TASK> Exact reproduction required: the lines below from the line with "일반이용자(저녁), 5/14: 4720 -> none" to the line with "일반이용자(저녁), 5/22: none -> 9000", both ends included, and no others.

EXERCISE DATA>
....
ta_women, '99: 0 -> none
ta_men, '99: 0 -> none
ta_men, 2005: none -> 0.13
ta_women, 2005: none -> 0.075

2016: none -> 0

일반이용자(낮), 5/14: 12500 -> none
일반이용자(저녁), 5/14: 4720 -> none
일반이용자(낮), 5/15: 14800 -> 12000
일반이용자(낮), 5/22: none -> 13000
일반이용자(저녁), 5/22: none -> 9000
....
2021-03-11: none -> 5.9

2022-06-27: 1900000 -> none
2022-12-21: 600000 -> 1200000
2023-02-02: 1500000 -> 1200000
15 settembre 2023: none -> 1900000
....
TASK RESULT>
일반이용자(저녁), 5/14: 4720 -> none
일반이용자(낮), 5/15: 14800 -> 12000
일반이용자(낮), 5/22: none -> 13000
일반이용자(저녁), 5/22: none -> 9000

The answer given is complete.